GIVEN RECORDS
= = =

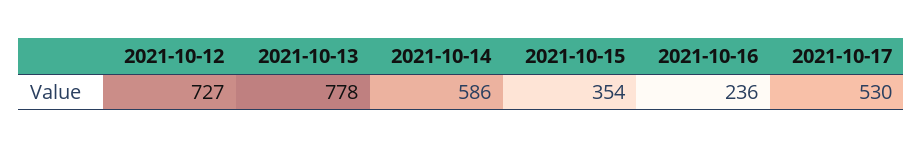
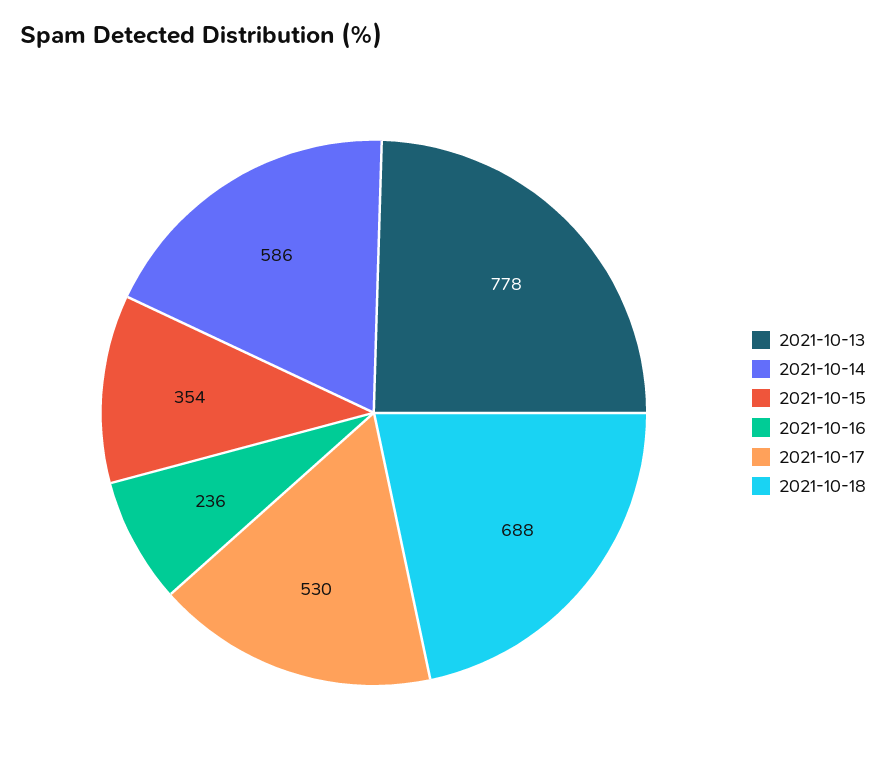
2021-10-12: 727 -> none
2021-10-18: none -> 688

= = =

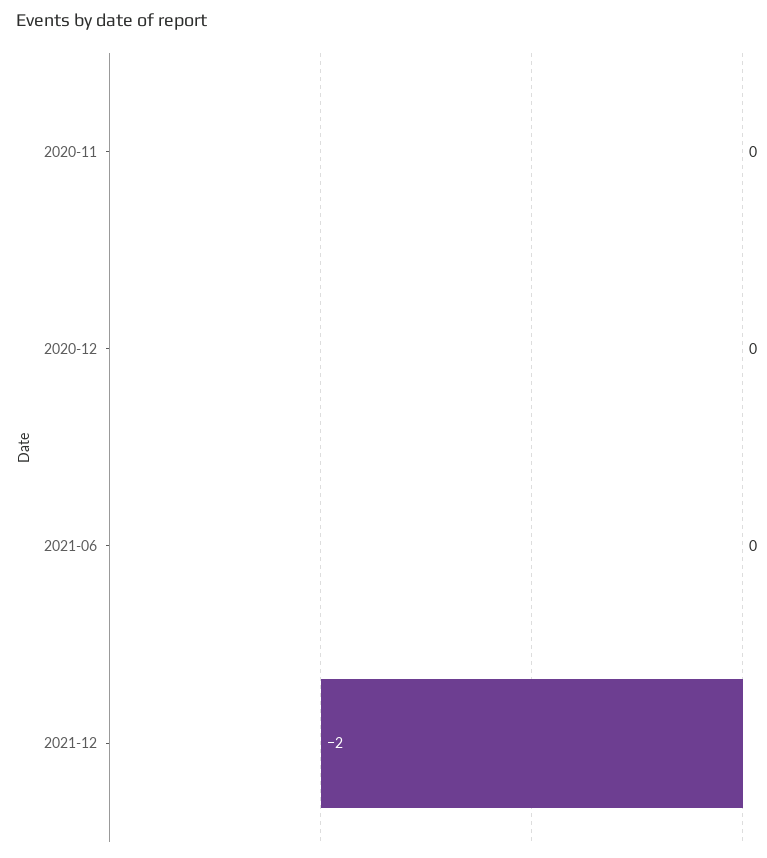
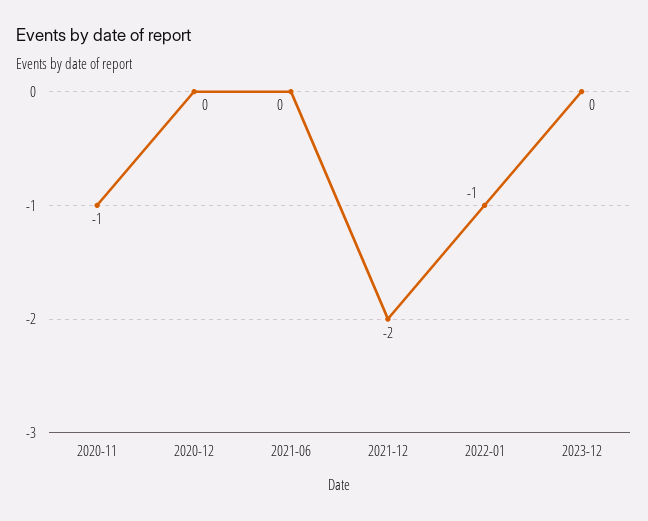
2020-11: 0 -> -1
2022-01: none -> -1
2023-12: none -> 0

= = =

INSTRUCTIONS TO FOLLOW
Would you copy each line of the records that contains "none"?

RESULT OF THIS EXERCISE
2021-10-12: 727 -> none
2021-10-18: none -> 688
2022-01: none -> -1
2023-12: none -> 0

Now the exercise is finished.